The plan announced today would bridge what Ritter’s office estimates as a $262 million shortfall in the state’s general fund for the current 2010-11 budget year that ends in June of next year. Colorado’s total general fund is now less than $6.9 billion.
A full press release follows, as do the documents Ritter released today.
GOV. RITTER ANNOUNCES NEW BUDGET-BALANCING PLAN
Gov. Bill Ritter today announced a new plan to re-balance the state’s Fiscal Year 2010-11 budget, closing a $262 million shortfall and keeping state spending in line with revenues. Since 2008, Gov. Ritter and lawmakers have cut spending and closed shortfalls of nearly $4.5 billion because of the recession.
“Over the past two years, we have made tough, unpopular and unenviable decisions in order to keep our budget balanced,” Gov. Ritter said. “We have preserved essential services, protected the safety net and minimized pain. We have done more with less and made state government more efficient than ever.
“We have taken a very strategic, very targeted and very fair shared-sacrifice/shared-solution approach. And because this strategy is working, you will see the same principles in today’s plan and in the Fiscal Year 2011-12 budget I will submit to the Legislature next month.”
Today’s balancing plan also includes an additional $35 million in cost savings that allows the state to maintain a 2.5 percent reserve and carry those savings into the next fiscal year.
Key elements of the balancing plan:
· Reducing the state share of funding for K-12 education by a net $156.3 million.
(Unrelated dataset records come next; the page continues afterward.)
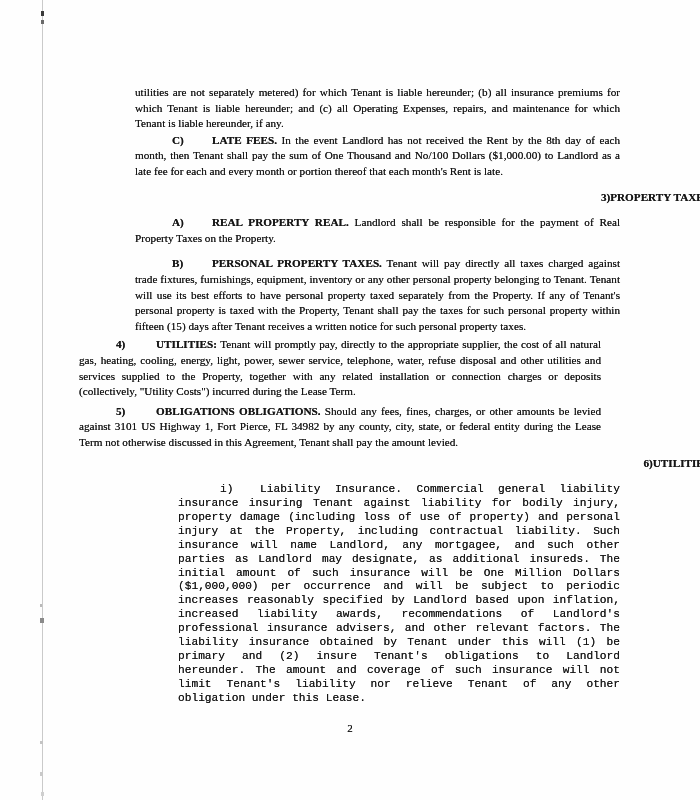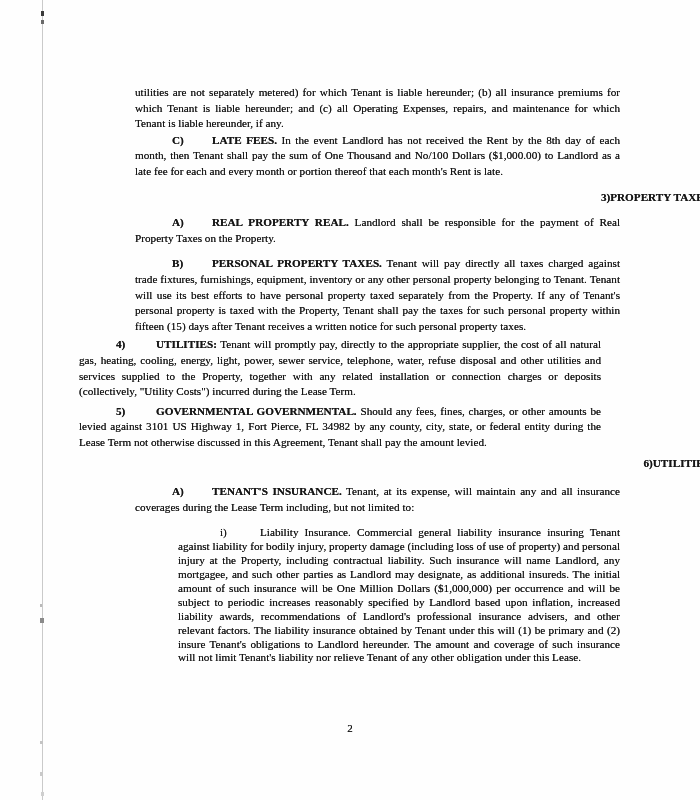--- a/index.html
+++ b/index.html
@@ -93,7 +93,7 @@
 
     <p class="wide ind" style="margin-top:3px"><span class="lbl w40">4)</span><span class="b">UTILITIES:</span> <span>Tenant will promptly pay, directly to the appropriate supplier, the cost of all natural gas, heating, cooling, energy, light, power, sewer service, telephone, water, refuse disposal and other utilities and services supplied to the Property, together with any related installation or connection charges or deposits (collectively, "Utility Costs") incurred during the Lease Term.</span></p>
 
-    <p class="wide ind" style="margin-top:4px"><span class="lbl w40">5)</span><span class="b">GOVERNMENTAL GOVERNMENTAL.</span> <span>Should any fees, fines, charges, or other amounts be levied against 3101 US Highway 1, Fort Pierce, FL 34982 by any county, city, state, or federal entity during the Lease Term not otherwise discussed in this Agreement, Tenant shall pay the amount levied.</span></p>
+    <p class="wide ind" style="margin-top:4px"><span class="lbl w40">5)</span><span class="b">OBLIGATIONS OBLIGATIONS.</span> <span>Should any fees, fines, charges, or other amounts be levied against 3101 US Highway 1, Fort Pierce, FL 34982 by any county, city, state, or federal entity during the Lease Term not otherwise discussed in this Agreement, Tenant shall pay the amount levied.</span></p>
 
     <p class="sect" style="margin-top:6px"><span class="lbl w38">6)</span><span class="b">UTILITIES</span></p>
 

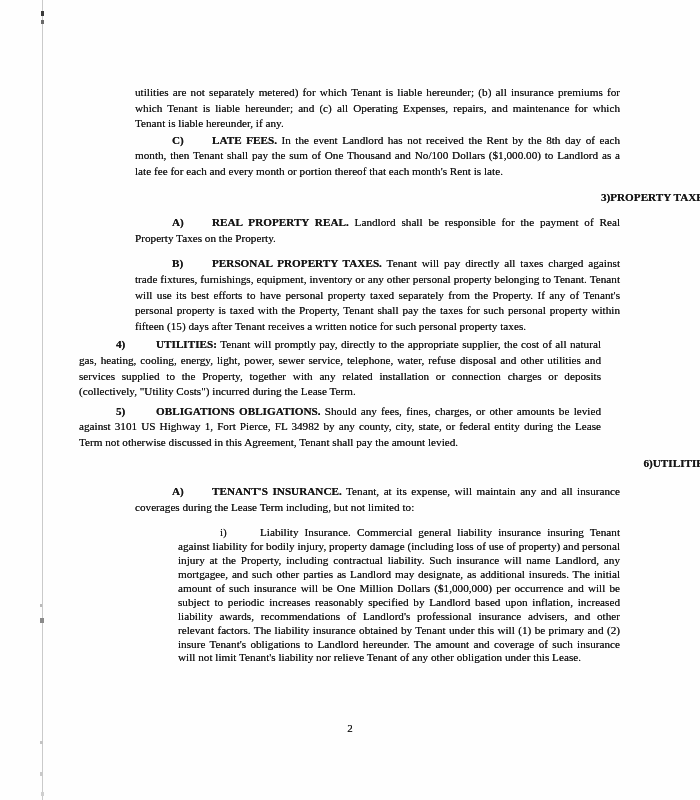--- a/index.html
+++ b/index.html
@@ -97,7 +97,6 @@
 
     <p class="sect" style="margin-top:6px"><span class="lbl w38">6)</span><span class="b">UTILITIES</span></p>
 
-    <p class="norm ind" style="margin-top:12px"><span class="lbl w40">A)</span><span class="b">TENANT'S INSURANCE.</span> <span>Tenant, at its expense, will maintain any and all insurance coverages during the Lease Term including, but not limited to:</span></p>
 
     <p class="sub ind" style="margin-top:11px"><span class="lbl plain w40">i)</span><span>Liability Insurance.</span> <span>Commercial general liability insurance insuring Tenant against liability for bodily injury, property damage (including loss of use of property) and personal injury at the Property, including contractual liability.  Such insurance will name Landlord, any mortgagee, and such other parties as Landlord may designate, as additional insureds.  The initial amount of such insurance will be One Million Dollars ($1,000,000) per occurrence and will be subject to periodic increases reasonably specified by Landlord based upon inflation, increased liability awards, recommendations of Landlord's professional insurance advisers, and other relevant factors.  The liability insurance obtained by Tenant under this will (1) be primary and (2) insure Tenant's obligations to Landlord hereunder.  The amount and coverage of such insurance will not limit Tenant's liability nor relieve Tenant of any other obligation under this Lease.</span></p>
 

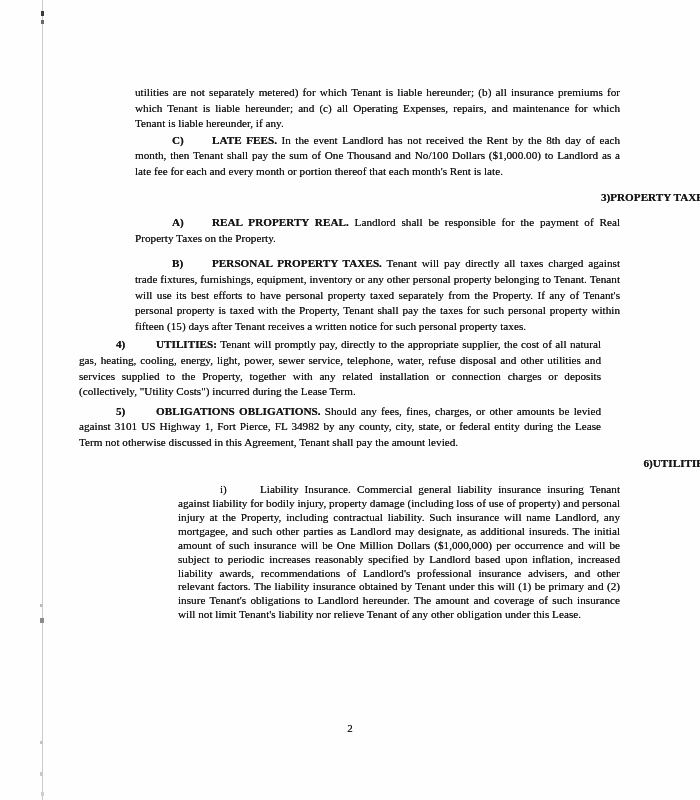--- a/index.html
+++ b/index.html
@@ -49,7 +49,7 @@
   .sub  { margin-left: 168px; width: 442px; line-height: 13.9px; }
   .norm.ind { text-indent: 37px; }
   .wide.ind { text-indent: 37px; }
-  .sub.ind  { text-indent: 42px; }
+  .sub.ind  { text-indent: 42px; font-family: Liberation Mono, monospace; }
   .sect { margin-left: 125px; text-align: right; }
   .b { font-weight: 700; }
   .lbl { display: inline-block; font-weight: 700; text-indent: 0; }

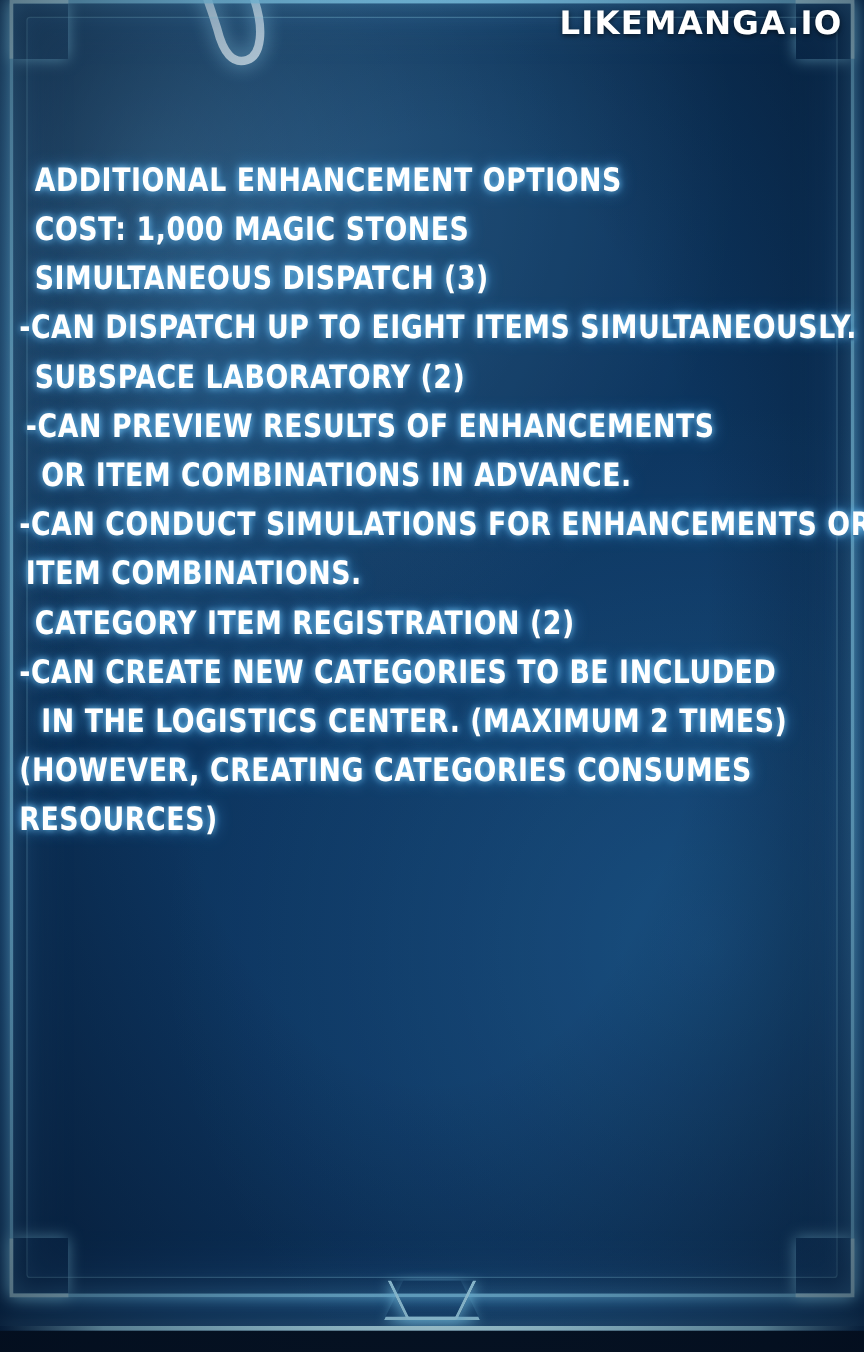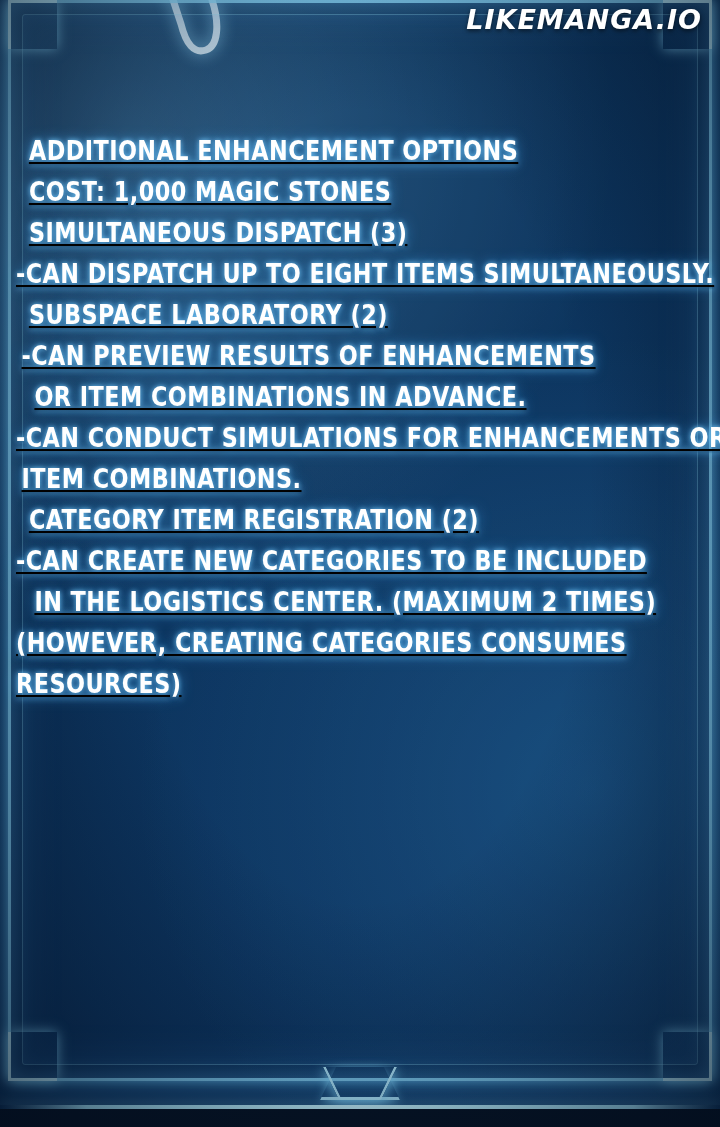--- a/index.html
+++ b/index.html
@@ -144,7 +144,6 @@
     right: 18px; top: 4px;
     font-family: "DejaVu Sans", sans-serif;
     font-weight: bold;
-    font-style: italic;
     font-size: 27px;
     letter-spacing: 1px;
     color: #ffffff;

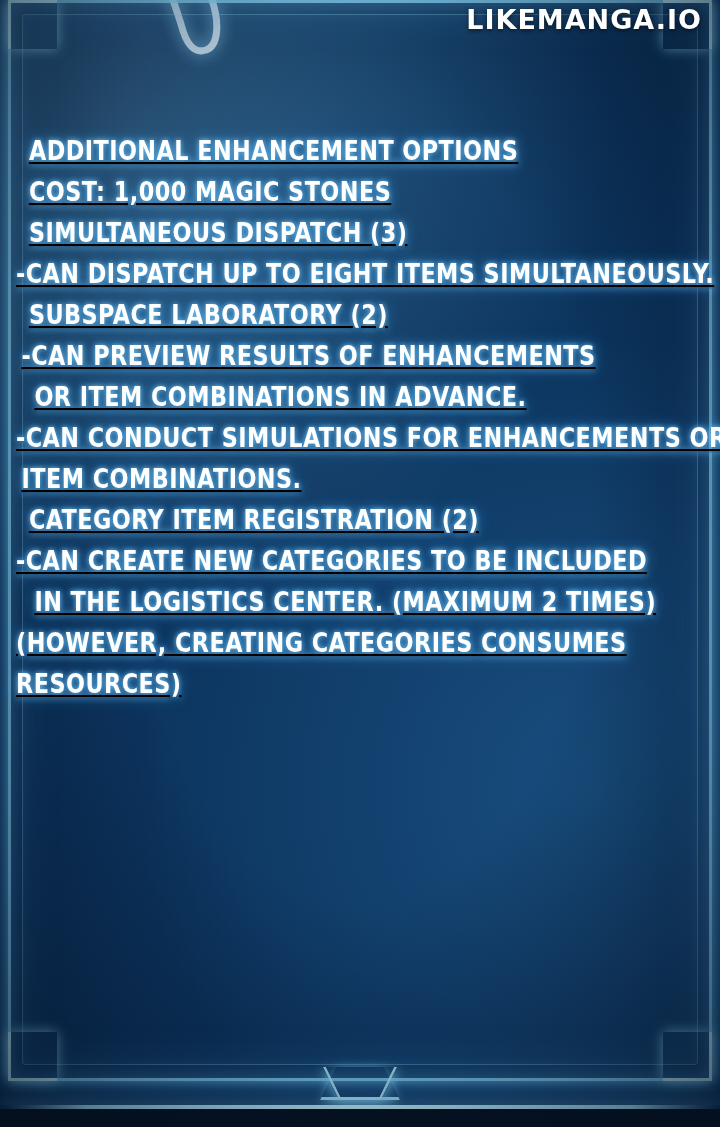--- a/index.html
+++ b/index.html
@@ -157,7 +157,6 @@
     left: 16px;
     top: 130px;
     right: 28px;
-    text-decoration: underline;
   }
   .line {
     font-family: "DejaVu Sans Condensed", "DejaVu Sans", sans-serif;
However, schools will receive funds from the federal Education Jobs Act to hire teachers and staff and avoid increased class sizes and teacher layoffs.
· Transferring $55 million from the Local Government Severance Tax Fund, which provides grants to communities impacted by energy development, to the General Fund.
· Transferring $10 million from the perpetual base account of the Severance Tax Trust Fund, which will decrease the amount of funding available for loans to water users in FY 2010-11, with $21 million still being available for loans.
· Delaying by one month managed-care payments to Medicaid providers at the end of FY10-11 for a General Fund savings of $15.2 million.
· Delaying Medicaid fee-for-service payments for a savings of $55.1 million.
· Transferring $2.5 million from the Colorado Travel and Tourism Promotion Fund to the General Fund. This will not impact the anticipated funding level of $14.4 million for travel and tourism in the current fiscal year.
“While we face more difficult and painful choices ahead, Colorado remains in better shape than many other states,” Gov. Ritter said. “Last week, Forbes – for the second year in a row – named Colorado the fourth best state for businesses and for encouraging economic growth.
“Our economy is better today than it was a year ago, certainly than it was two years ago. And we continue to position Colorado for a strong, sustainable and healthy recovery.”